═════ SOURCE DATA

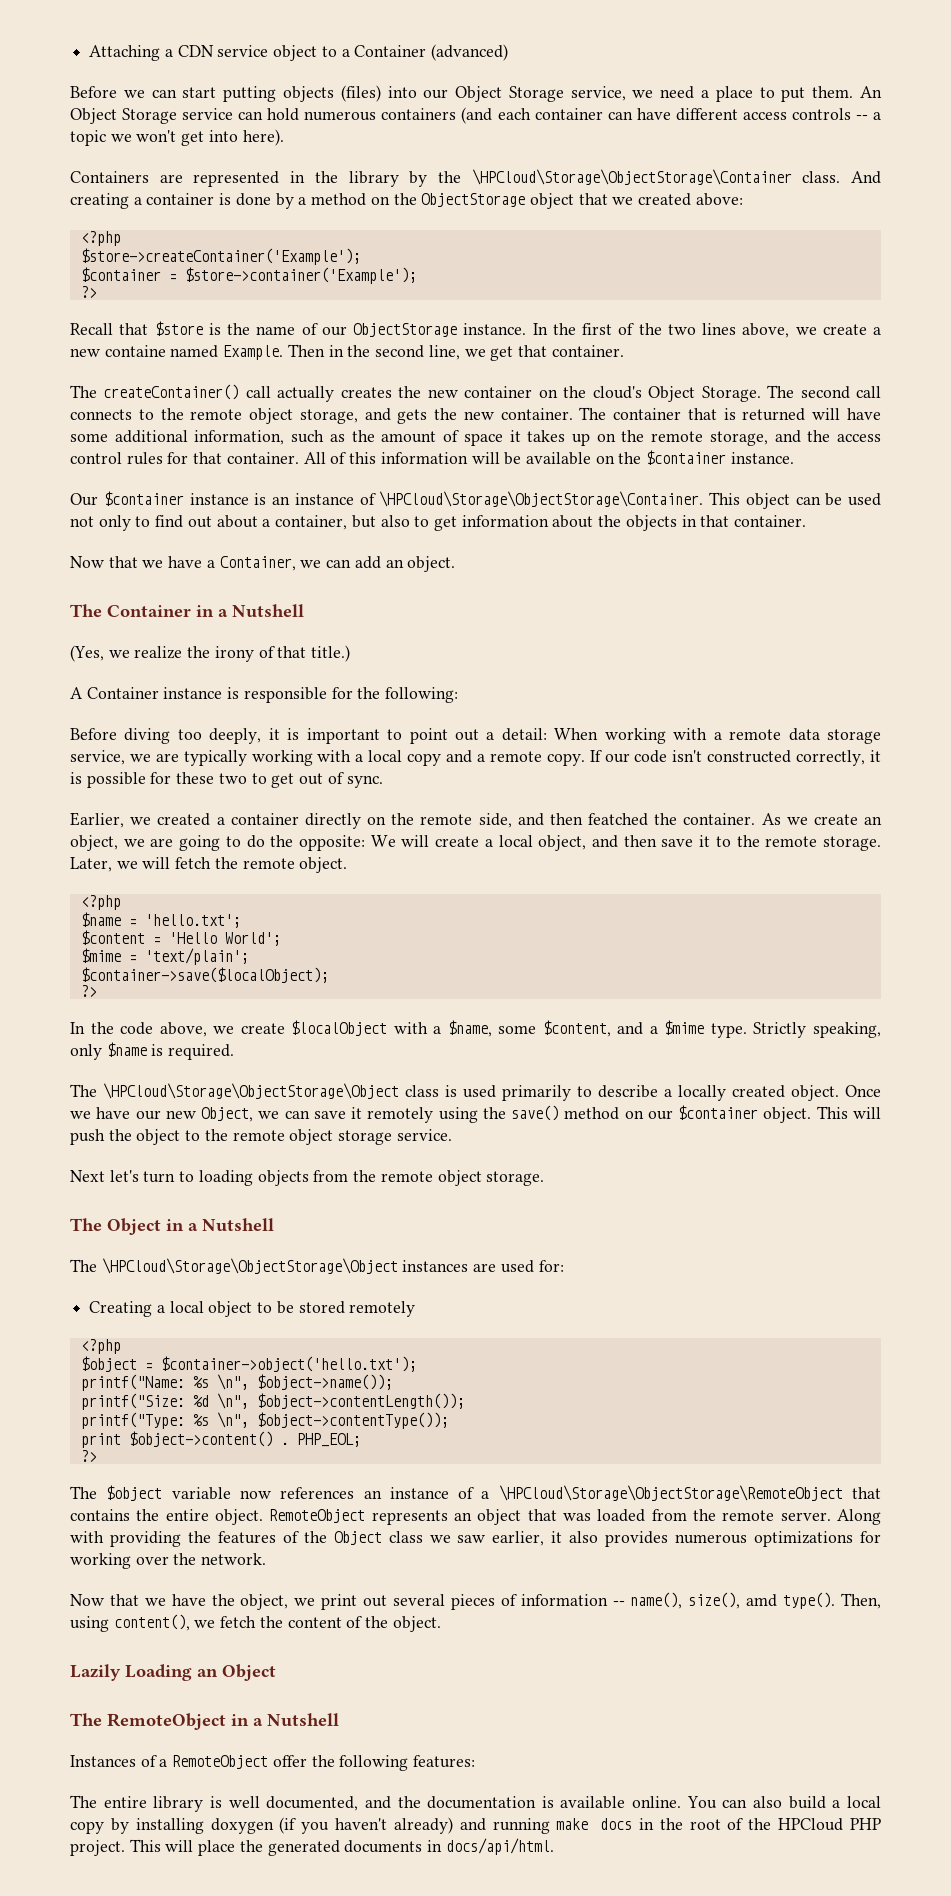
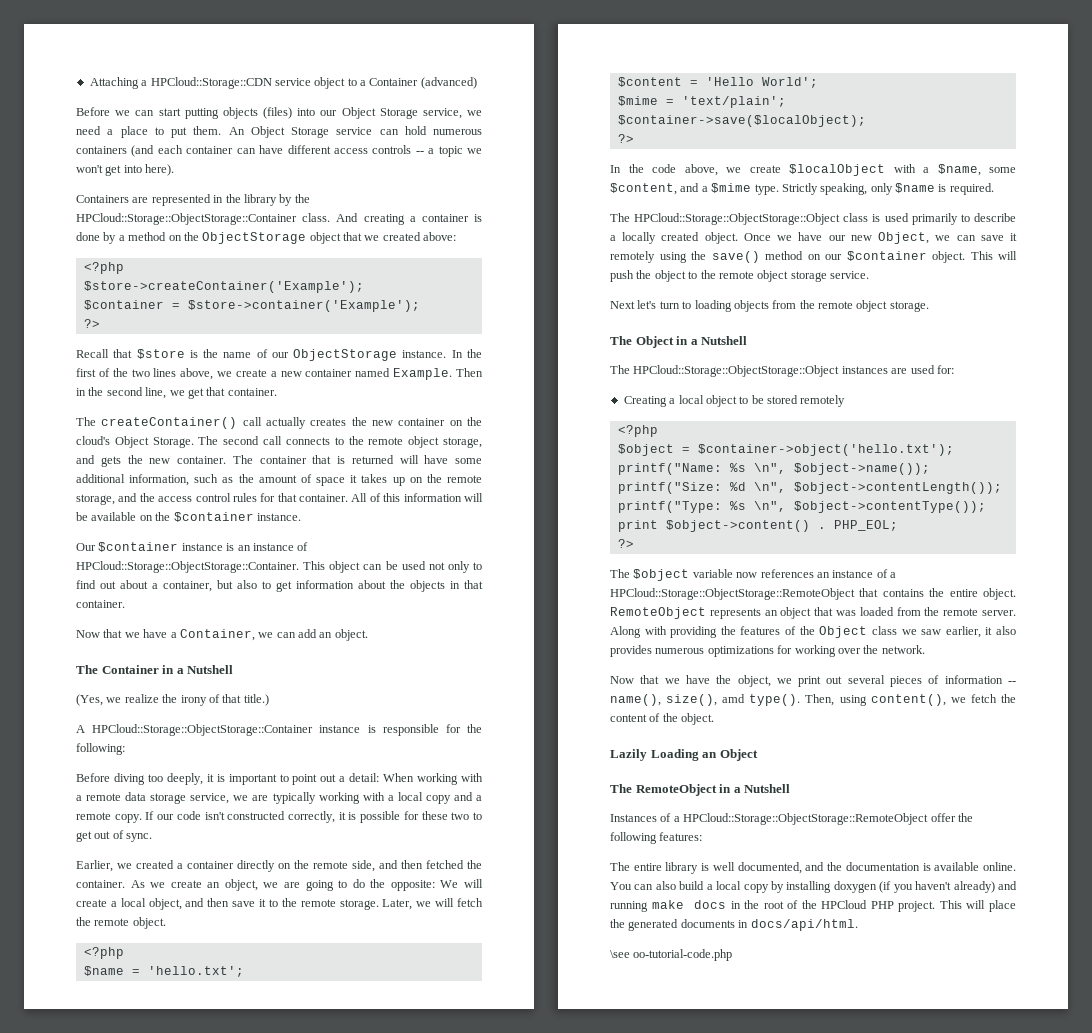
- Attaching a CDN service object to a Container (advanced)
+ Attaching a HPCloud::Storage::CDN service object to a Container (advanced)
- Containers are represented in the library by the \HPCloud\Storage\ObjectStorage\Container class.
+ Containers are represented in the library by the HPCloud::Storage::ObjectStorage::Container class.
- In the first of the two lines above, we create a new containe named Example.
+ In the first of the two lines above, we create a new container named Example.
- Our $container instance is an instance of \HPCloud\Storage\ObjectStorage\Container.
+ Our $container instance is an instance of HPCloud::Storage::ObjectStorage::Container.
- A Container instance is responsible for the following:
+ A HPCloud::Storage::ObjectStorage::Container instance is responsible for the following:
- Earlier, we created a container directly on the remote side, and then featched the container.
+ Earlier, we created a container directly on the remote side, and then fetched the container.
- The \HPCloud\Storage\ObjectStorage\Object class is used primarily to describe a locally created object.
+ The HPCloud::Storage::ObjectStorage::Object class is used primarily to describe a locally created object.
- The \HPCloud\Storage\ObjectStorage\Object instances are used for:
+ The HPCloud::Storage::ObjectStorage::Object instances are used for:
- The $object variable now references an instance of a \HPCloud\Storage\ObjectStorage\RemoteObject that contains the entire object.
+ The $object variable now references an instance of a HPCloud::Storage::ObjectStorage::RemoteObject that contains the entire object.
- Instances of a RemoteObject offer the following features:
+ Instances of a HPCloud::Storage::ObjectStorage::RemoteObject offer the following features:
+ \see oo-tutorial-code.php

══════════
═════ SOURCE DATA

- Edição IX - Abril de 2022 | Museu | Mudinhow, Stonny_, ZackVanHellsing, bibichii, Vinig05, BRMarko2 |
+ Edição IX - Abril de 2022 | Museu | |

══════════
═════ SOURCE DATA

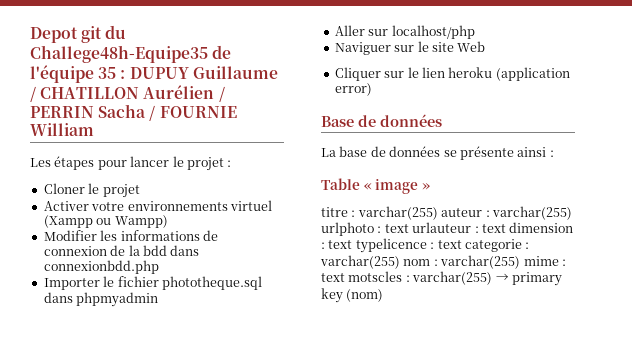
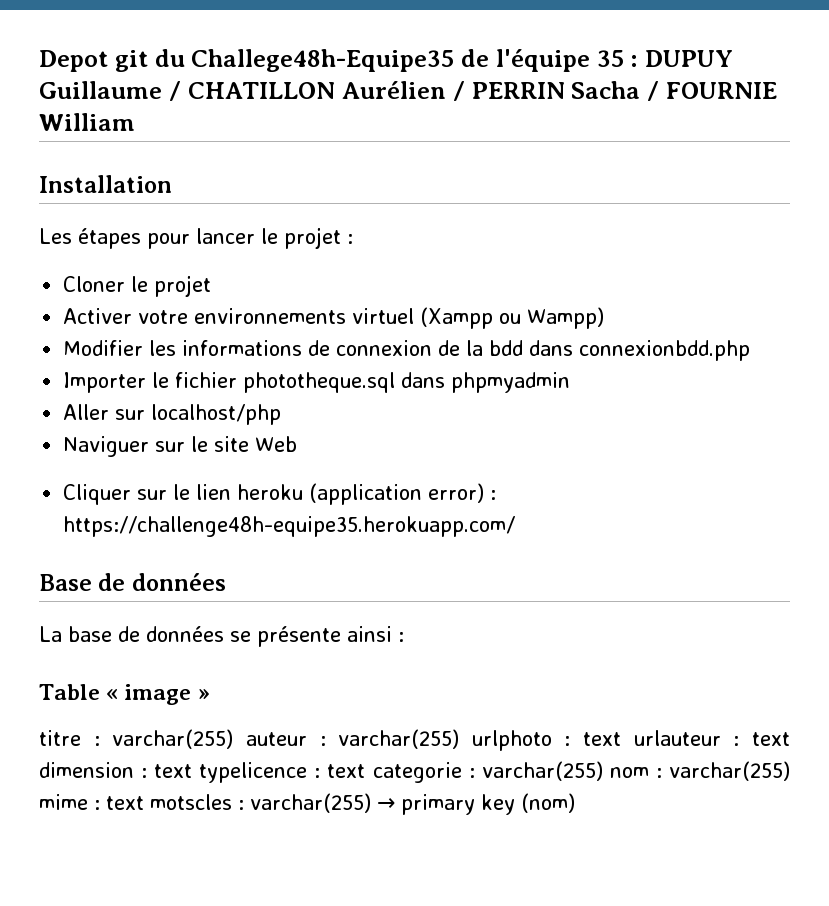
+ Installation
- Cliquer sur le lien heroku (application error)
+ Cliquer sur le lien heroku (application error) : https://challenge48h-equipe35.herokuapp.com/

══════════

Of the entries above, repeat exactly the lines from the line with "- Containers are" through the line with "- A Container", both of them included.

→ **YOUR RESPONSE**
- Containers are represented in the library by the \HPCloud\Storage\ObjectStorage\Container class.
+ Containers are represented in the library by the HPCloud::Storage::ObjectStorage::Container class.
- In the first of the two lines above, we create a new containe named Example.
+ In the first of the two lines above, we create a new container named Example.
- Our $container instance is an instance of \HPCloud\Storage\ObjectStorage\Container.
+ Our $container instance is an instance of HPCloud::Storage::ObjectStorage::Container.
- A Container instance is responsible for the following:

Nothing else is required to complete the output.